__Provided data__:
== Segment start ==

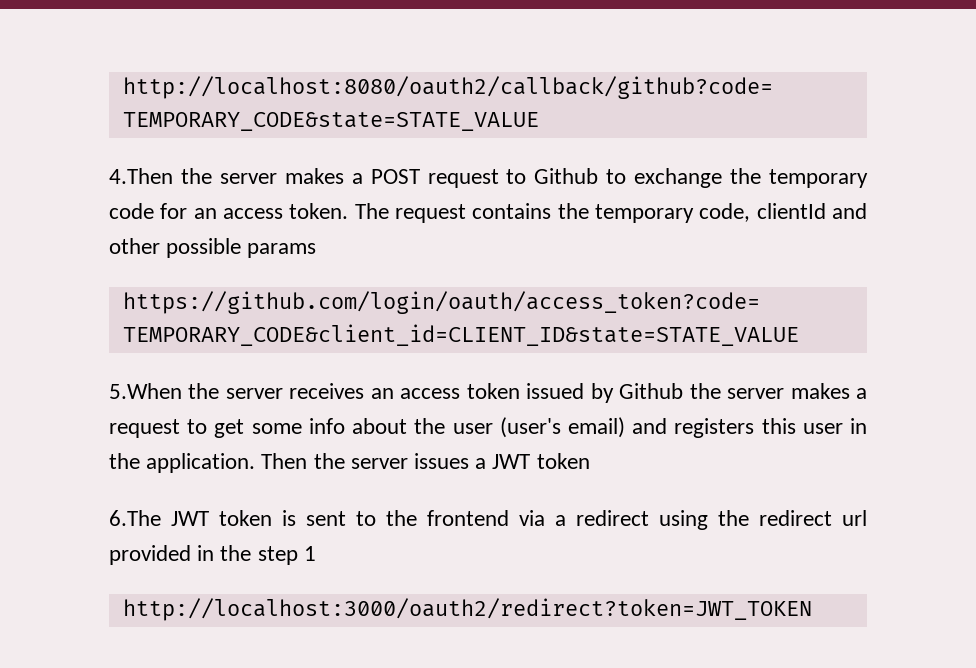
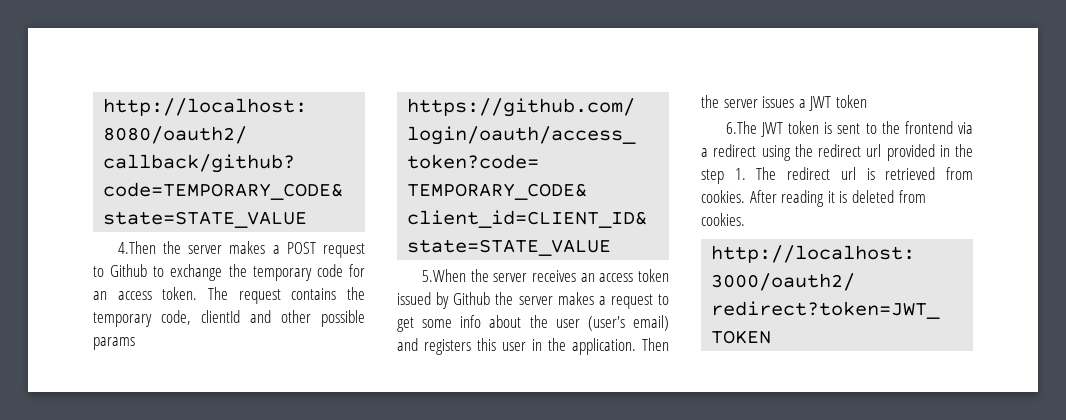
- 6.The JWT token is sent to the frontend via a redirect using the redirect url provided in the step 1
+ 6.The JWT token is sent to the frontend via a redirect using the redirect url provided in the step 1. The redirect url is retrieved from cookies. After reading it is deleted from cookies.

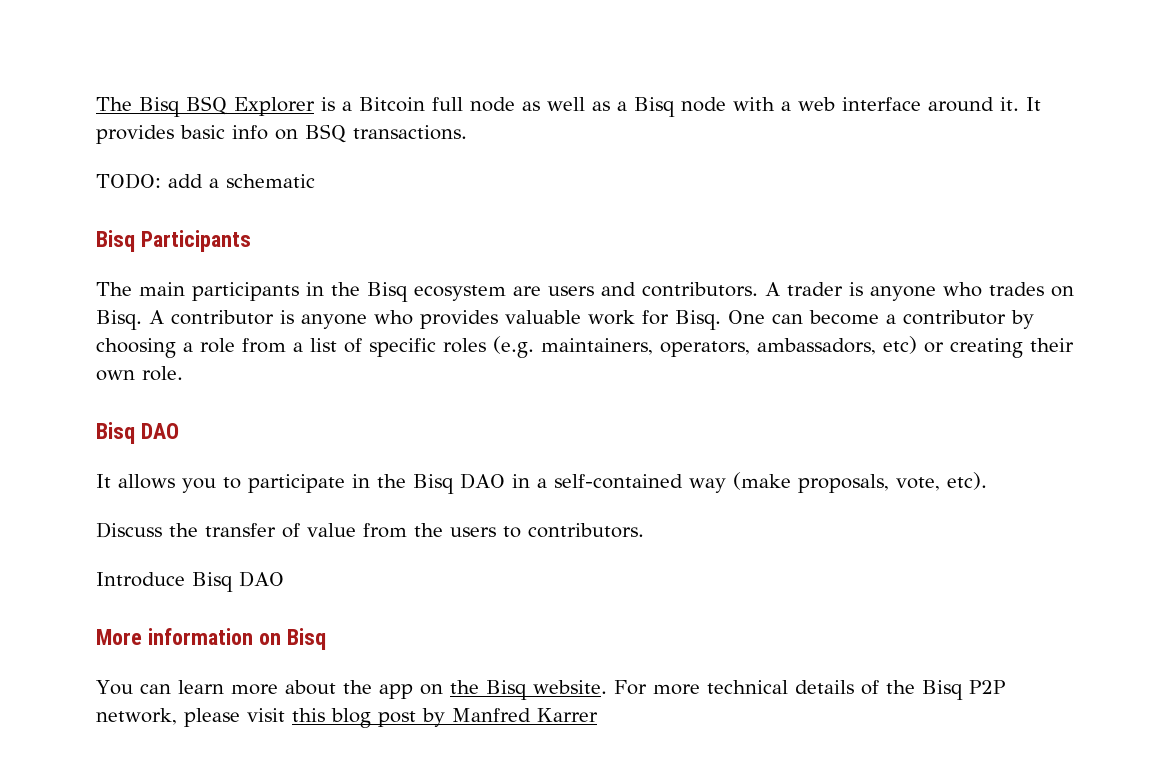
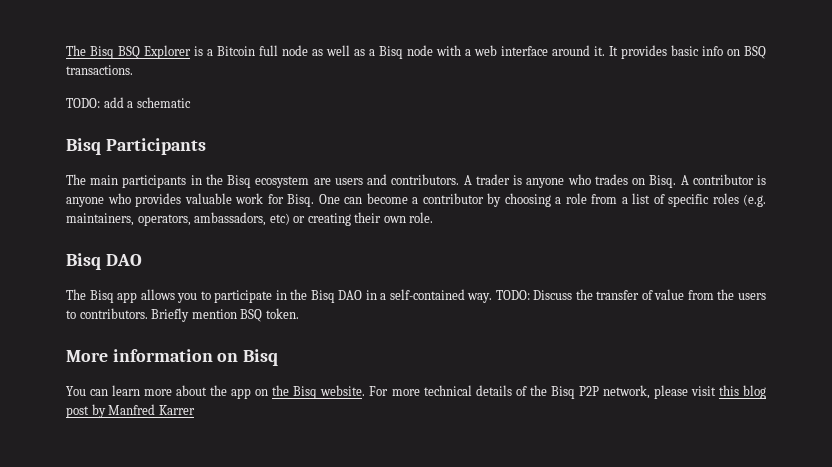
- It allows you to participate in the Bisq DAO in a self-contained way (make proposals, vote, etc).
- Discuss the transfer of value from the users to contributors.
- Introduce Bisq DAO
+ The Bisq app allows you to participate in the Bisq DAO in a self-contained way. TODO: Discuss the transfer of value from the users to contributors. Briefly mention BSQ token.

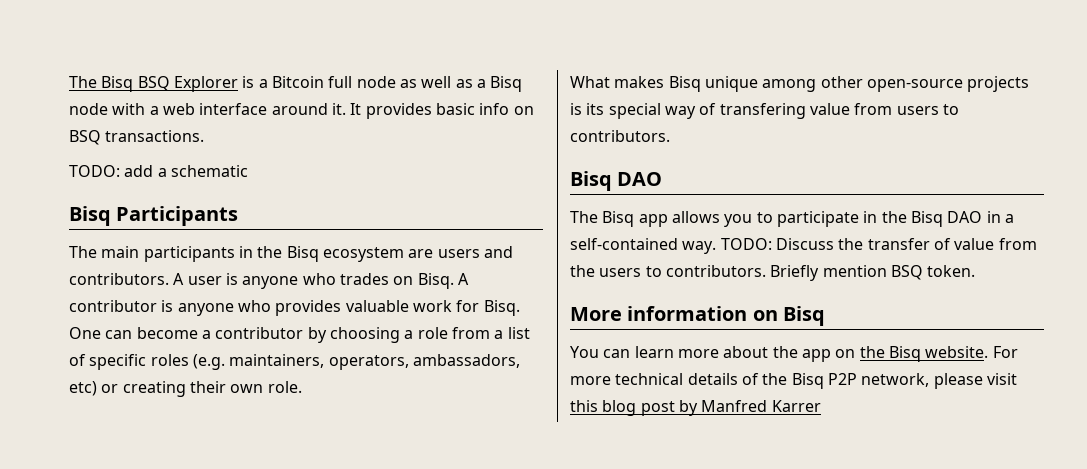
- A trader is anyone who trades on Bisq.
+ A user is anyone who trades on Bisq.
+ What makes Bisq unique among other open-source projects is its special way of transfering value from users to contributors.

== Segment end ==

__What is being asked__: A single number is the answer here: how many lines above carry the string "step"?

__Answer area__: 2